Transglutaminase (TG2) catalyzes protein crosslinking between glutamyl and lysyl residues. Catalytic activity occurs via a transamidation mechanism resulting in the formation of isopeptide bonds. Since TG2-mediated transamidation is of mechanistic importance for a number of biological processes, assays that enable rapid and efficient identification and characterization of candidate substrates are an important first-step to uncovering the function of crosslinked proteins. Herein we describe an optimized and flexible protocol for in vitro TG2 crosslink reactions and substrate incorporation assays. We have previously employed these techniques in the identification of the protein high mobility group box 1 (HMGB1) as a TG2 substrate. However, the protocol can be adapted for identification of any candidate transamidation substrate.

Keywords: Transglutaminase, Transamidation, Post-translational modification, High mobility group box 1, Isopeptide, In vitro protein crosslinking

Background

Transglutaminase (TG2) is a member of the transglutaminase enzyme family that catalyzes calcium-dependent transamidation reactions. The transglutaminase enzyme family includes TG1-7 and FXIIIa, as well as band 4.2, a non-catalytically active member that plays a role in protein scaffolding (Satchwell et al., 2009; Gundemir et al., 2012). TG2 is unique to the family in that it is ubiquitously expressed and pleiotropic in function; in addition to protein crosslinking TG2 functions as a protein disulfide isomerase (Hasegawa et al., 2003; Mastroberardino et al., 2006), G-protein (Nakaoka et al., 1994; Baek et al., 1996; Vezza et al., 1999), and kinase (Mishra and Murphy, 2004; Mishra et al., 2006 and 2007).

Protein crosslinking occurs between the γ-carboxamide group of a peptide-bound glutamyl residue (a glutamine donor substrate) and the ϵ-amino group of a lysyl residue (lysine acceptor substrate), resulting in the formation of ϵ-(γ-glutamyl) lysine isopeptide bonds (Folk and Finlayson, 1977). A schematic of the crosslink reaction is shown in Figure 1.


Figure 1. Schematic for the TG2 protein crosslink reaction. Protein crosslinking occurs by a transamidation reaction between the γ-carboxamide group of a peptide-bound glutamyl residue (shown in blue) and the ϵ-amino group of a lysyl residue (shown in red). Glutamine loses its amino group during the reaction, resulting in the formation of an ϵ-(γ-glutamyl) lysine isopeptide bond.

Although Tris-based buffers have been traditionally used for in vitro TG2 crosslink reactions, we found these buffers to be problematic for certain substrates, particularly those containing lysine donors only. Since Tris is a primary amine, it can potentially function as an acyl acceptor substrate in the transamidation reaction, competing with peptide-bound lysyl residues on protein substrates. To circumvent issues with Tris-based buffers, we instead used MOPS based buffer system for crosslink reactions. Since MOPSs is a tertiary amine, this avoids any potential issues with Tris- inhibition of the enzymatic reaction.

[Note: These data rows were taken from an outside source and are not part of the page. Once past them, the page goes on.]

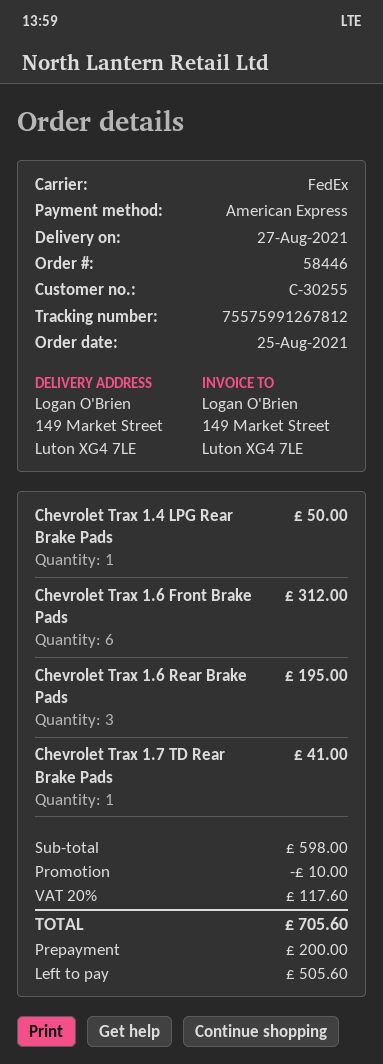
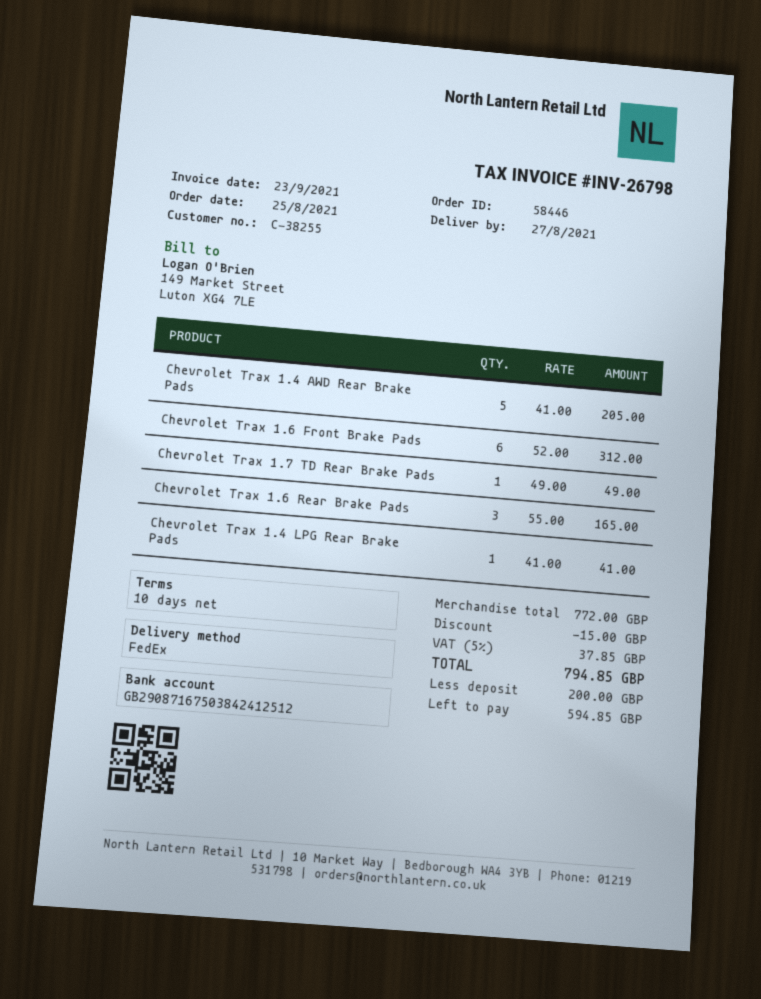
customer number: C-30255 -> C-38255
Chevrolet Trax 1.4 LPG Rear Brake Pads: 1 for 50.00 -> 1 for 41.00
Chevrolet Trax 1.6 Rear Brake Pads: 3 for 195.00 -> 3 for 165.00
Chevrolet Trax 1.7 TD Rear Brake Pads: 1 for 41.00 -> 1 for 49.00
Chevrolet Trax 1.4 AWD Rear Brake Pads: none -> 5 for 205.00
subtotal: 598.00 -> 772.00
discount: 10.00 -> 15.00
tax: 20% = 117.60 -> 5% = 37.85
total: 705.60 -> 794.85
balance: 505.60 -> 594.85

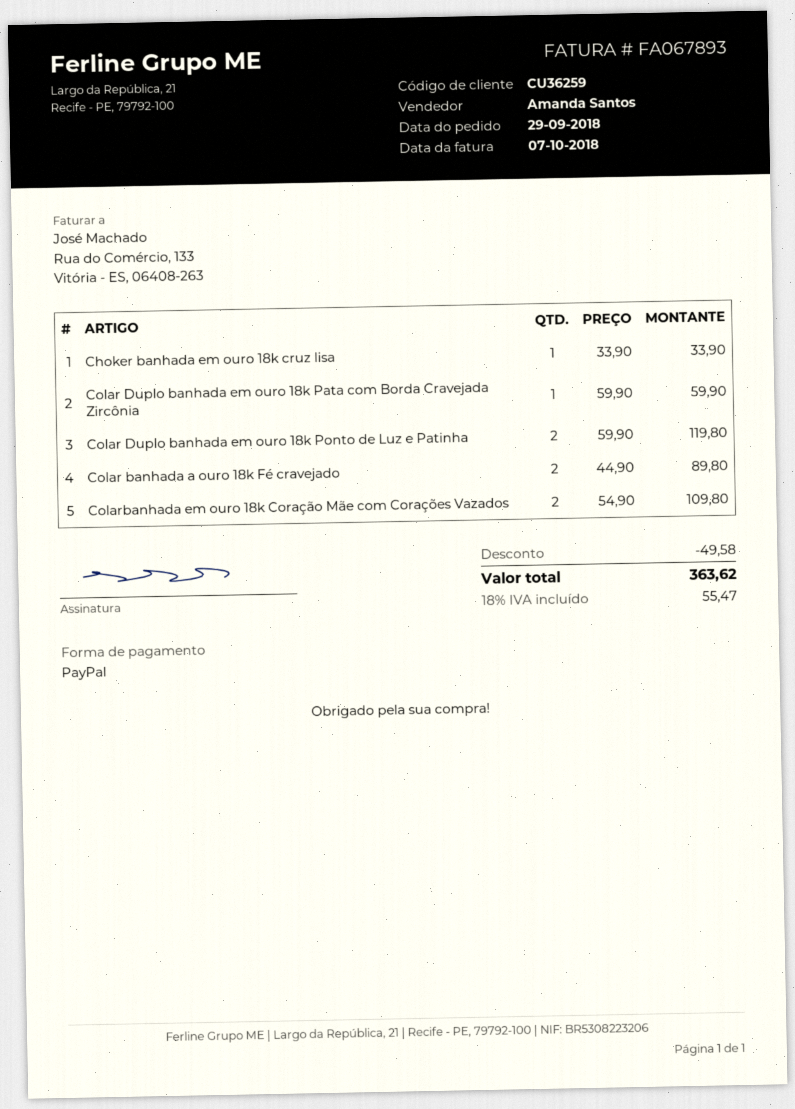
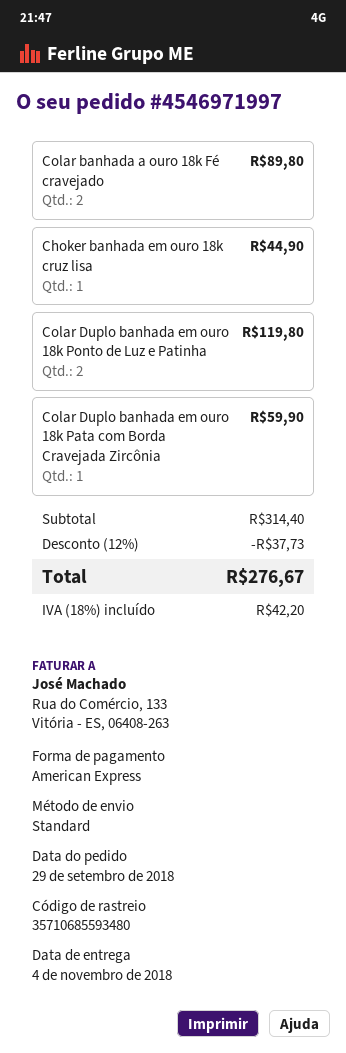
payment method: PayPal -> American Express
Choker banhada em ouro 18k cruz lisa: 1 for 33.90 -> 1 for 44.90
Colarbanhada em ouro 18k Coração Mãe com Corações Vazados: 2 for 109.80 -> none
discount: 49.58 -> 37.73
tax: 18% = 55.47 -> 18% = 42.20
total: 363.62 -> 276.67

After confirmation that a protein is crosslinked by TG2, delineation of glutamyl vs. lysyl crosslink sites in the protein is an important next step to determine whether lysine and/or glutamine residues participate in the transamidation reaction.

The general scheme for in vitro crosslink reactions and substrate incorporation assays is described as follows:

1) Determine whether or not the protein of interest is a TG2 transamidation substrate.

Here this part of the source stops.